TO DO: Transcribe each record exactly. Omit the pictures.

--- SOURCE MATERIAL Enclosed Below ---

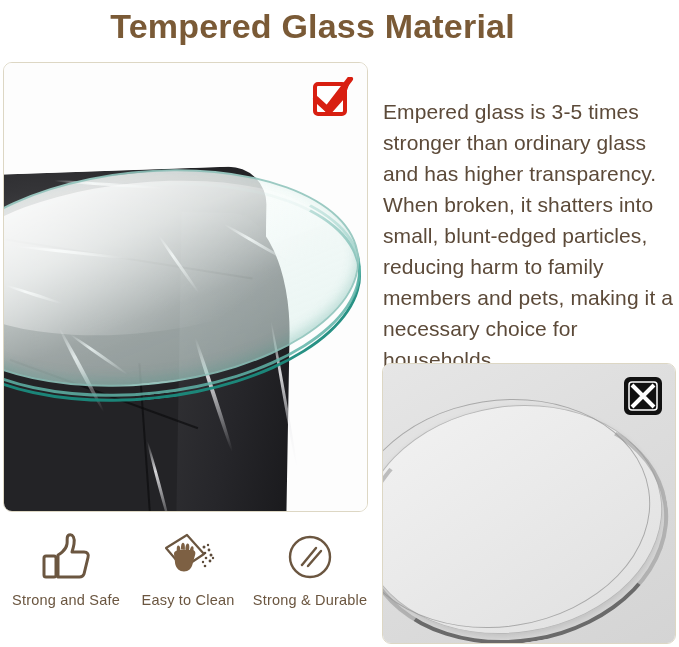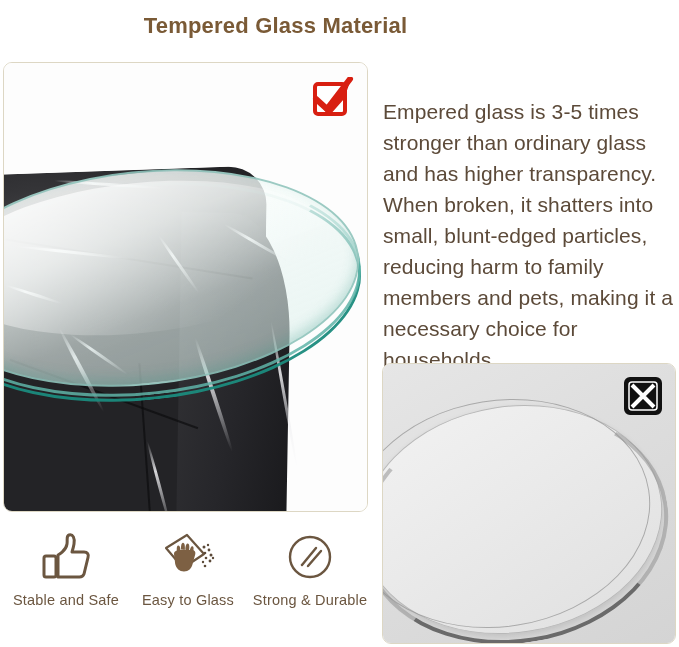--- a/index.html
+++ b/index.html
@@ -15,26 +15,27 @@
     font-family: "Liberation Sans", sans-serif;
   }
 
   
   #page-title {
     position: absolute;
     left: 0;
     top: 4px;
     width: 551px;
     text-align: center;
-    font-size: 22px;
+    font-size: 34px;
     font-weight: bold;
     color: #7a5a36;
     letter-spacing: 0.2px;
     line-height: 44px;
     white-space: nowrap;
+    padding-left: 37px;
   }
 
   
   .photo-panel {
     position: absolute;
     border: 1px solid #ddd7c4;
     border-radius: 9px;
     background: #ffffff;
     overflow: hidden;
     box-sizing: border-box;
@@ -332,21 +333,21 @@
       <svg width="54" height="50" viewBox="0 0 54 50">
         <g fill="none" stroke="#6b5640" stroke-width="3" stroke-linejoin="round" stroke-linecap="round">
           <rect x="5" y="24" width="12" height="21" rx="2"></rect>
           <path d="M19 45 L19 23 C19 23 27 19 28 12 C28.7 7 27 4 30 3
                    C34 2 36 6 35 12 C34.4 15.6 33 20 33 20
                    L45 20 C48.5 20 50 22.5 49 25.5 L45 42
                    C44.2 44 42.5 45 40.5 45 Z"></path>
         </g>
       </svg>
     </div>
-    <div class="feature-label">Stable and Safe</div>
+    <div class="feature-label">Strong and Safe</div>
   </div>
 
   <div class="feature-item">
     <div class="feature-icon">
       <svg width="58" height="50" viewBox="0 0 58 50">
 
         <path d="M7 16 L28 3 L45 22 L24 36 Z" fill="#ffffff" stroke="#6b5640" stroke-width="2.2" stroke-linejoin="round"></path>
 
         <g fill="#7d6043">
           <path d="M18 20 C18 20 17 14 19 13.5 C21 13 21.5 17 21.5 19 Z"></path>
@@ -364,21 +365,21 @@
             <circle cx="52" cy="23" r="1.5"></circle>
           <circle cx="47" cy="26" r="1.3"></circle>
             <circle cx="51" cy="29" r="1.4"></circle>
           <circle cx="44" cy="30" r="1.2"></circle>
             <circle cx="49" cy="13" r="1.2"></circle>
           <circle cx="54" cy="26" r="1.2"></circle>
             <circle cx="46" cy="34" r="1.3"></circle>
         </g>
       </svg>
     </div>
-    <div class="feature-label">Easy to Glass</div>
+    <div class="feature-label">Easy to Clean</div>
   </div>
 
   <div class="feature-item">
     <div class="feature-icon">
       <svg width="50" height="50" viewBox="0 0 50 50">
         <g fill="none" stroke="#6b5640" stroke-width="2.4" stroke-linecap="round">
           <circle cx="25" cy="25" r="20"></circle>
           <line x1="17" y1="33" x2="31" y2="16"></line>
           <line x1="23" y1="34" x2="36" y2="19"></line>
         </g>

--- End of Enclosed SOURCE MATERIAL ---

TASK RESULT:
--- a/index.html
+++ b/index.html
@@ -15,26 +15,27 @@
     font-family: "Liberation Sans", sans-serif;
   }
 
   
   #page-title {
     position: absolute;
     left: 0;
     top: 4px;
     width: 551px;
     text-align: center;
-    font-size: 22px;
+    font-size: 34px;
     font-weight: bold;
     color: #7a5a36;
     letter-spacing: 0.2px;
     line-height: 44px;
     white-space: nowrap;
+    padding-left: 37px;
   }
 
   
   .photo-panel {
     position: absolute;
     border: 1px solid #ddd7c4;
     border-radius: 9px;
     background: #ffffff;
     overflow: hidden;
     box-sizing: border-box;
@@ -332,21 +333,21 @@
       <svg width="54" height="50" viewBox="0 0 54 50">
         <g fill="none" stroke="#6b5640" stroke-width="3" stroke-linejoin="round" stroke-linecap="round">
           <rect x="5" y="24" width="12" height="21" rx="2"></rect>
           <path d="M19 45 L19 23 C19 23 27 19 28 12 C28.7 7 27 4 30 3
                    C34 2 36 6 35 12 C34.4 15.6 33 20 33 20
                    L45 20 C48.5 20 50 22.5 49 25.5 L45 42
                    C44.2 44 42.5 45 40.5 45 Z"></path>
         </g>
       </svg>
     </div>
-    <div class="feature-label">Stable and Safe</div>
+    <div class="feature-label">Strong and Safe</div>
   </div>
 
   <div class="feature-item">
     <div class="feature-icon">
       <svg width="58" height="50" viewBox="0 0 58 50">
 
         <path d="M7 16 L28 3 L45 22 L24 36 Z" fill="#ffffff" stroke="#6b5640" stroke-width="2.2" stroke-linejoin="round"></path>
 
         <g fill="#7d6043">
           <path d="M18 20 C18 20 17 14 19 13.5 C21 13 21.5 17 21.5 19 Z"></path>
@@ -364,21 +365,21 @@
             <circle cx="52" cy="23" r="1.5"></circle>
           <circle cx="47" cy="26" r="1.3"></circle>
             <circle cx="51" cy="29" r="1.4"></circle>
           <circle cx="44" cy="30" r="1.2"></circle>
             <circle cx="49" cy="13" r="1.2"></circle>
           <circle cx="54" cy="26" r="1.2"></circle>
             <circle cx="46" cy="34" r="1.3"></circle>
         </g>
       </svg>
     </div>
-    <div class="feature-label">Easy to Glass</div>
+    <div class="feature-label">Easy to Clean</div>
   </div>
 
   <div class="feature-item">
     <div class="feature-icon">
       <svg width="50" height="50" viewBox="0 0 50 50">
         <g fill="none" stroke="#6b5640" stroke-width="2.4" stroke-linecap="round">
           <circle cx="25" cy="25" r="20"></circle>
           <line x1="17" y1="33" x2="31" y2="16"></line>
           <line x1="23" y1="34" x2="36" y2="19"></line>
         </g>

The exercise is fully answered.